BEGIN Record extracts
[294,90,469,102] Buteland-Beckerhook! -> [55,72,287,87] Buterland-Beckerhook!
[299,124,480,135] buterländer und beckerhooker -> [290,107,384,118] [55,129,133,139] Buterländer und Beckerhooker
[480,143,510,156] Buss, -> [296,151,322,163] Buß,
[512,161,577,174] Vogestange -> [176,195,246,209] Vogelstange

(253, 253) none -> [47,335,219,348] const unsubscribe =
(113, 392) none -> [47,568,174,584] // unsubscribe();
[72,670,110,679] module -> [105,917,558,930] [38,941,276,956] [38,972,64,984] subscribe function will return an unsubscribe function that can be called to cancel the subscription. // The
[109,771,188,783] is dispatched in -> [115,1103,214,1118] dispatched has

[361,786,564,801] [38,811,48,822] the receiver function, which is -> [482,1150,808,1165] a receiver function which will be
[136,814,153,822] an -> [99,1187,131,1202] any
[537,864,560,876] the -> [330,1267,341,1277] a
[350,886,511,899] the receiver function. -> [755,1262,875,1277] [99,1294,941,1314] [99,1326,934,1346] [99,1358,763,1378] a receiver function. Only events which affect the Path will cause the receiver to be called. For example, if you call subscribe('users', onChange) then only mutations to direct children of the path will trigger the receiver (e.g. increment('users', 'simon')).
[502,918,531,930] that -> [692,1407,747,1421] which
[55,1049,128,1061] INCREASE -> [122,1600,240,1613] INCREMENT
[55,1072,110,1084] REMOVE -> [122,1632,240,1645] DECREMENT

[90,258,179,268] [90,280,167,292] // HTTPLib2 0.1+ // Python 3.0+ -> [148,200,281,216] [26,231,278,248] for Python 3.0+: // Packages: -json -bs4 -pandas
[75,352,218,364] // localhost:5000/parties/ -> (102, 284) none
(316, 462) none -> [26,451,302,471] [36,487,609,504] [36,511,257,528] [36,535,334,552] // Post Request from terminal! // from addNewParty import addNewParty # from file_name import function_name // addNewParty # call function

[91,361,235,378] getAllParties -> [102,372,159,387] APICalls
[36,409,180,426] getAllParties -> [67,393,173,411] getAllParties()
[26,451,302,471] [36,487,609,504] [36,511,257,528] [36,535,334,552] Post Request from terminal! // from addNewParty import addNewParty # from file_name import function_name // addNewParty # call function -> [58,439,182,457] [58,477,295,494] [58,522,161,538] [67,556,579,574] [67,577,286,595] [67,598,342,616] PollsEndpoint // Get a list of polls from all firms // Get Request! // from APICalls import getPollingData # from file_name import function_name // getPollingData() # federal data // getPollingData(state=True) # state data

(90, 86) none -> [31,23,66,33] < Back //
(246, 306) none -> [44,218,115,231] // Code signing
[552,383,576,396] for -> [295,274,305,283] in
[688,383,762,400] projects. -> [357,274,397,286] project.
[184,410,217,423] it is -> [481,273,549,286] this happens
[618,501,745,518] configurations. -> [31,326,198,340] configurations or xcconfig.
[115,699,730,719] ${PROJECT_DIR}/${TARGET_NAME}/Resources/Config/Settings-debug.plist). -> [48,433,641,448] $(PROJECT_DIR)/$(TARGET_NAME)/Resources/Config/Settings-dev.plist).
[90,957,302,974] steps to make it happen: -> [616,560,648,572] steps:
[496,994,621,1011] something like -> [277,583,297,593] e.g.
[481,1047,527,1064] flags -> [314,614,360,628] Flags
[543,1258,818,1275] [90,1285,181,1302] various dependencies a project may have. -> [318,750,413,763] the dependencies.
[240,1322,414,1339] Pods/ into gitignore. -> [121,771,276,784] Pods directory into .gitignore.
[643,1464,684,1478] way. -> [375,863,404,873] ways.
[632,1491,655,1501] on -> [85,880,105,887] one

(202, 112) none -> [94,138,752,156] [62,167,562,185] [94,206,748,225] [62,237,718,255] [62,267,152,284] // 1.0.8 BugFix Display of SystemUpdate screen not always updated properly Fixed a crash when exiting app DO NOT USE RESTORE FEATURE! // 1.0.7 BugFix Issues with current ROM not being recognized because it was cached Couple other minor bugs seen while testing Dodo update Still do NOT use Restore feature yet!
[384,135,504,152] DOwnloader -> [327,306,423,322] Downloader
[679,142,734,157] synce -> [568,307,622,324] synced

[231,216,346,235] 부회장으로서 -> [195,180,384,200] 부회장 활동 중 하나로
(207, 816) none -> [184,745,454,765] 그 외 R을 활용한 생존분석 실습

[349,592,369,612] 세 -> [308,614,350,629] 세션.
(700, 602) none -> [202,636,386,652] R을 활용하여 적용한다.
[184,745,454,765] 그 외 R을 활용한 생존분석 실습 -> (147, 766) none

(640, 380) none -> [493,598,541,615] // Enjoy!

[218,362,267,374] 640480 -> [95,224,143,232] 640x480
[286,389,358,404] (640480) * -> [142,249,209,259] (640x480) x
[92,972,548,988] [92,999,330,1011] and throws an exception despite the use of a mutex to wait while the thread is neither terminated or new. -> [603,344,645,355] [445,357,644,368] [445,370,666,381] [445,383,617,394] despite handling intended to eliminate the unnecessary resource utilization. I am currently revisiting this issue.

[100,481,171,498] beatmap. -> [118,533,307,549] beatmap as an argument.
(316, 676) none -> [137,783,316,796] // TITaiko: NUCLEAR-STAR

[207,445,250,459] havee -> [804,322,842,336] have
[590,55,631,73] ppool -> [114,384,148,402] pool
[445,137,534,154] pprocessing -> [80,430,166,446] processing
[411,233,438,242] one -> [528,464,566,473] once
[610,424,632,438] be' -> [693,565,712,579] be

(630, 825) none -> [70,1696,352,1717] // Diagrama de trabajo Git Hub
END Record extracts
§ **Problem requirements**
From the data above, reproduce word for word the lines running from the line with "(90, 86) none -> [31,23,66,33] < Back //" to the line with "[184,410,217,423] it is", ends included.

§ **Answer to this problem**
(90, 86) none -> [31,23,66,33] < Back //
(246, 306) none -> [44,218,115,231] // Code signing
[552,383,576,396] for -> [295,274,305,283] in
[688,383,762,400] projects. -> [357,274,397,286] project.
[184,410,217,423] it is -> [481,273,549,286] this happens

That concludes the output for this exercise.